Como a cualquiera de ustedes, me imagino, a poco que crean en la justicia social y en la redistribución de la riqueza. Sólo los justos recalcitrantes, los boy scouts de pacotilla, los amedrentados por el Ojo que todo lo ve, devolverían la maleta extraviada a un fulano que ha robado -legal o ilegalmente, eso es lo de menos- una cantidad de dinero semejante. No existe el dilema moral, en este caso: sólo el miedo. Dice un proverbio árabe, o un refrán de los hindúes, o si no me lo invento yo ahora mismo, que el dinero que cae del cielo, regalado por los dioses, hay que regalarlo del mismo modo a los semejantes necesitados, por aquello del karma, y del equilibrio universal. Y yo, sin duda, sin ser árabe ni hindú, procedería inmediatamente a hacer el bien en mi comunidad tras quedarme, por supuesto, con una pequeña comisión en concepto de hallazgo y gestión financiera.

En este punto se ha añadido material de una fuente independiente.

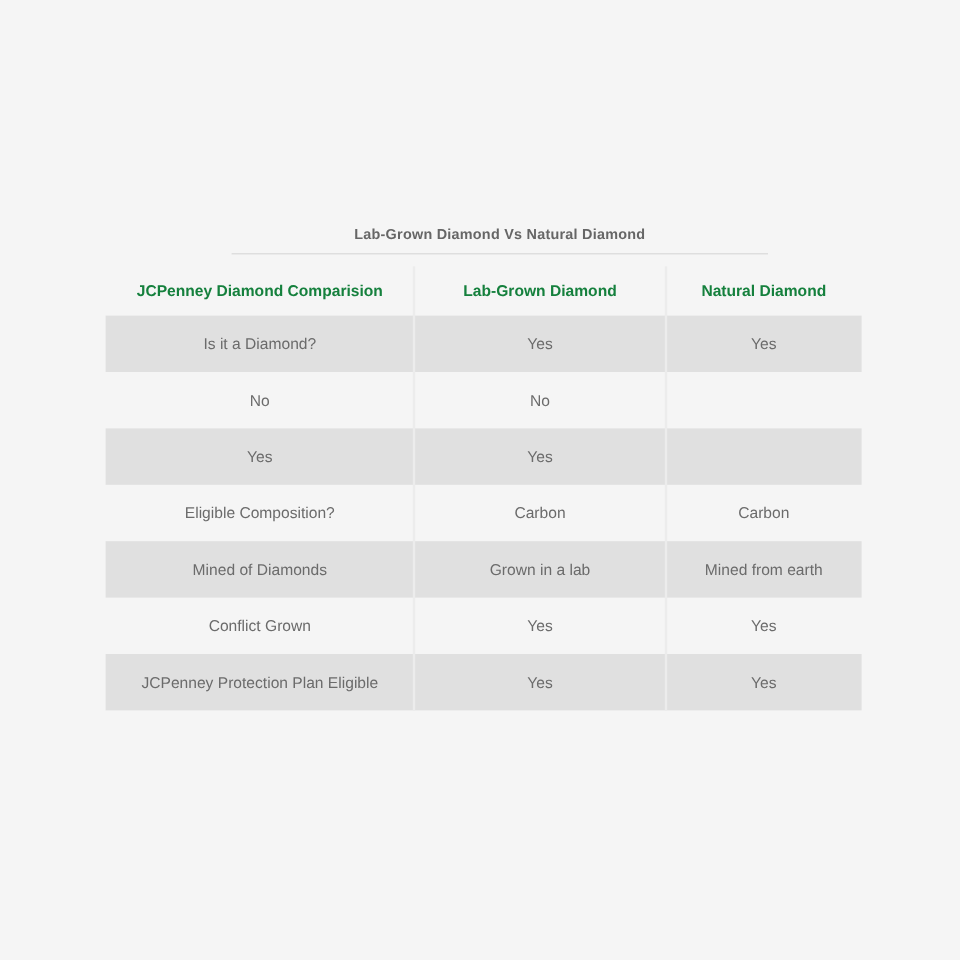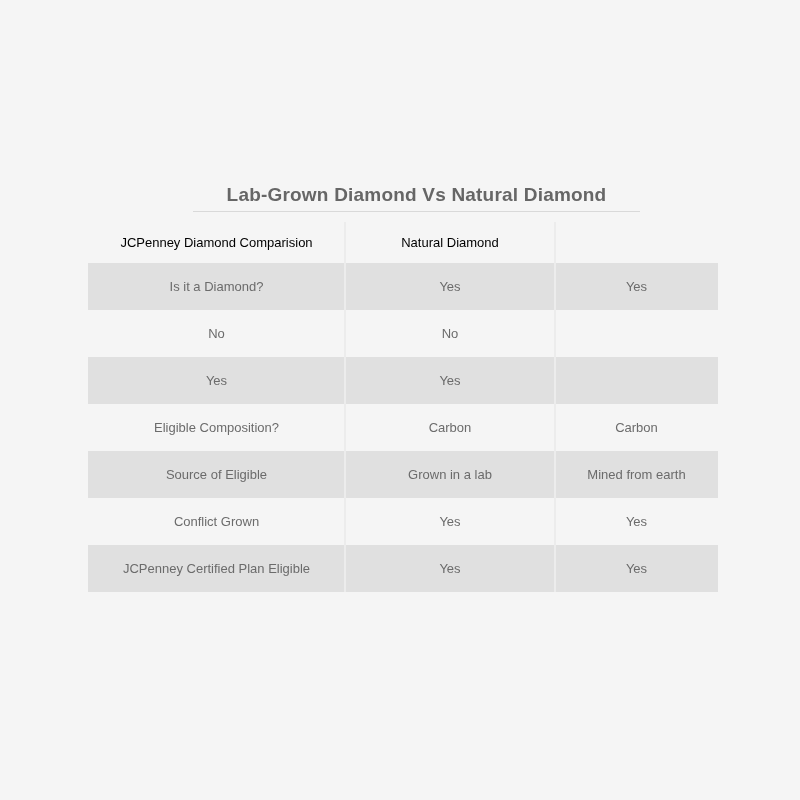--- a/index.html
+++ b/index.html
@@ -17,7 +17,7 @@
     left: 193px;
     width: 447px;
     text-align: center;
-    font-size: 19px;
+    font-size: 12px;
     font-weight: bold;
     color: #666666;
     letter-spacing: 0.2px;

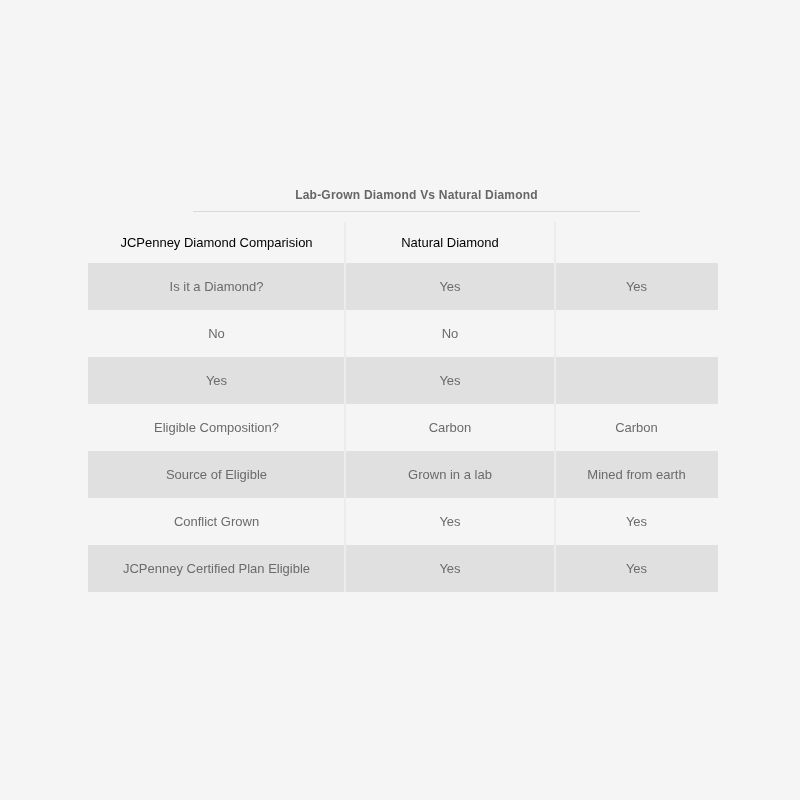--- a/index.html
+++ b/index.html
@@ -53,8 +53,8 @@
     line-height: 15px;
   }
   .th {
-    font-weight: normal;
-    color: #000000;
+    font-weight: bold;
+    color: #15803d;
   }
   .stripe { background: #e0e0e0; }
   .col-divider {

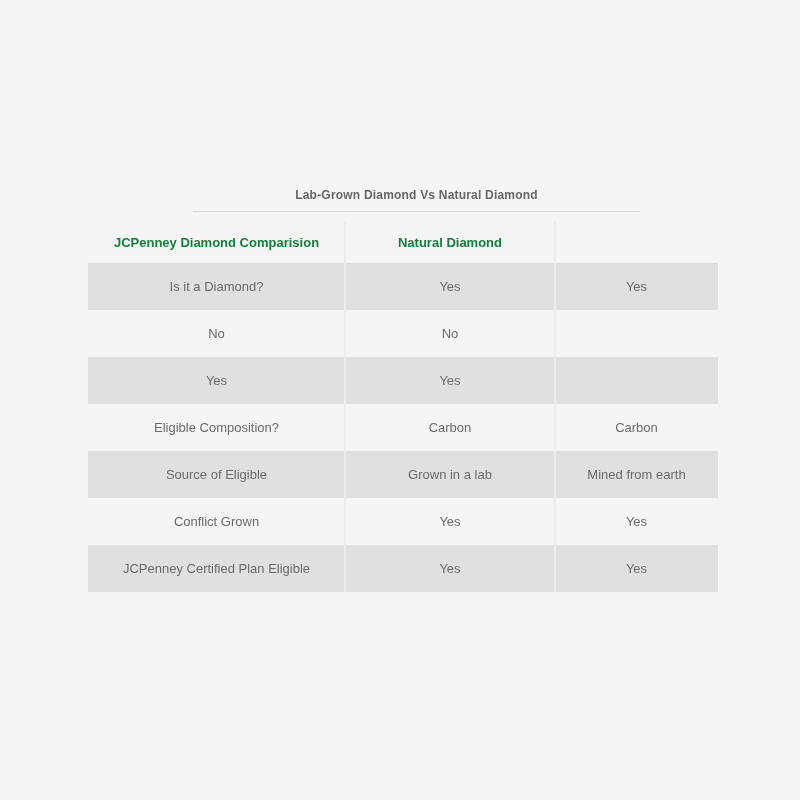--- a/index.html
+++ b/index.html
@@ -82,6 +82,7 @@
 
     <div class="trow header-row">
       <div class="cell th">JCPenney Diamond Comparision</div>
+      <div class="cell th">Lab-Grown Diamond</div>
       <div class="cell th">Natural Diamond</div>
     </div>
 

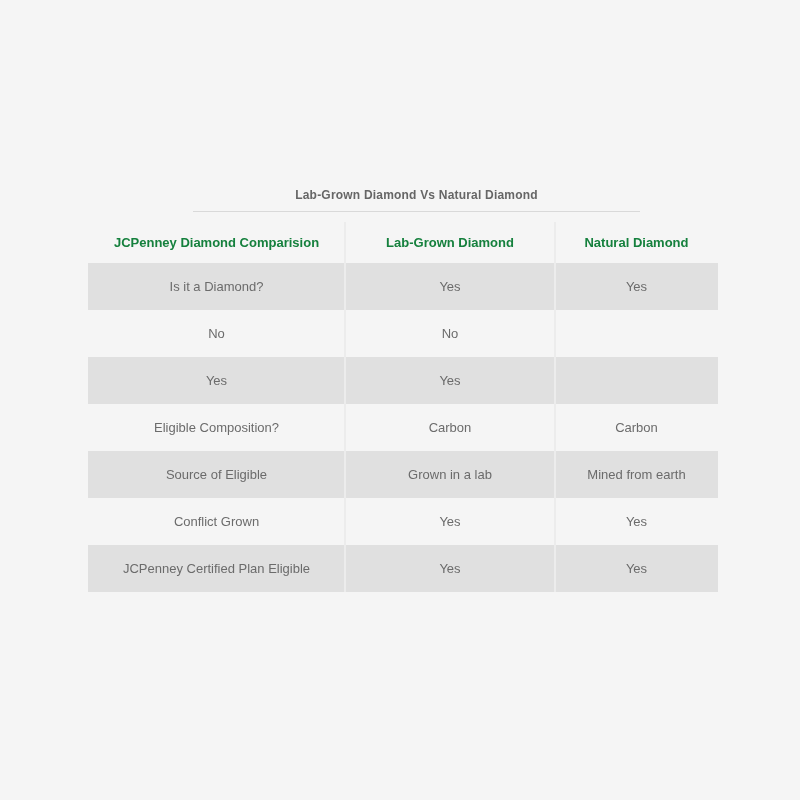--- a/index.html
+++ b/index.html
@@ -109,7 +109,7 @@
     </div>
 
     <div class="trow stripe">
-      <div class="cell">Source of Eligible</div>
+      <div class="cell">Mined of Diamonds</div>
       <div class="cell">Grown in a lab</div>
       <div class="cell">Mined from earth</div>
     </div>

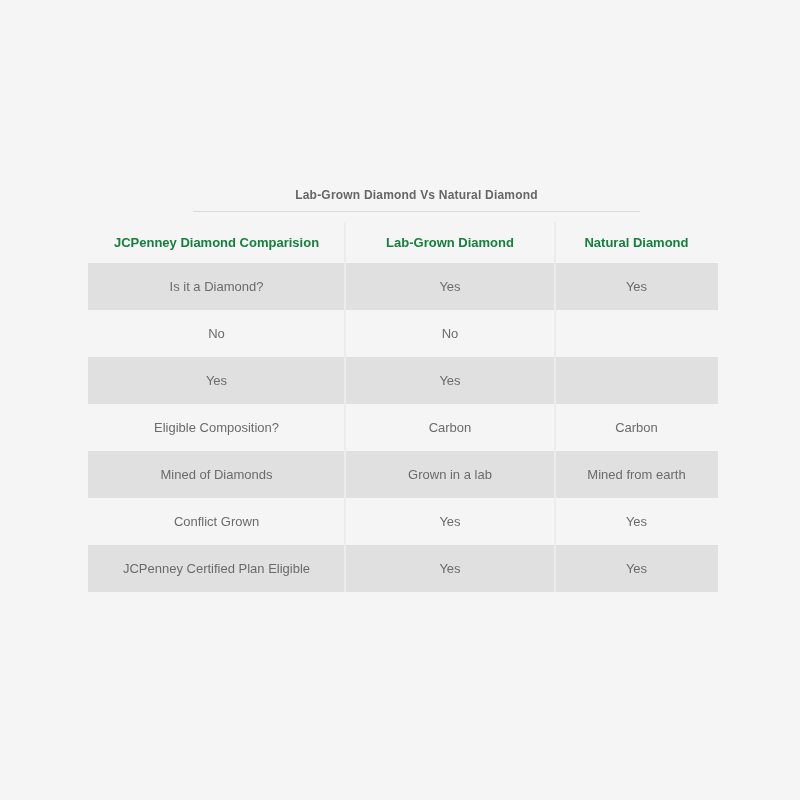--- a/index.html
+++ b/index.html
@@ -121,7 +121,7 @@
     </div>
 
     <div class="trow stripe">
-      <div class="cell">JCPenney Certified Plan Eligible</div>
+      <div class="cell">JCPenney Protection Plan Eligible</div>
       <div class="cell">Yes</div>
       <div class="cell">Yes</div>
     </div>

    Otro gallo cantaría si en la maleta no hubiera tarjeta alguna, ni documento identificativo. El gusanillo de la conciencia del que nos hablaban en el parvulario emprendería su sorda labor de roernos las redes neuronales. Un millón de euros abandonados tienen el 99% de probabilidades de proceder del narcotráfico, o de un señor muy despistado que iba a hacer un pago en B en una trama corrupta del PP. Pero siempre cabe la posibilidad, ay, de que ese dinero sea, por ejemplo, el pago por el rescate de un ser querido, y que nosotros, sin quererlo, hayamos metido las narices, y la pata, en la papelera justo en medio de la operación. O que un trabajador honrado haya juntado los ahorros de su vida para irse de jubilata a Benidorm y en un hecho inverosímil, en una carambola casi sacada de la imaginación de Ibáñez el dibujante, se haya dejado los dineros en una papelera de la vía pública. Qué hacer, ay, en tal caso, mientras los viandantes pasan al lado, y uno, abrazado a la maleta, todavía no sabe en qué dirección echar a correr con ella.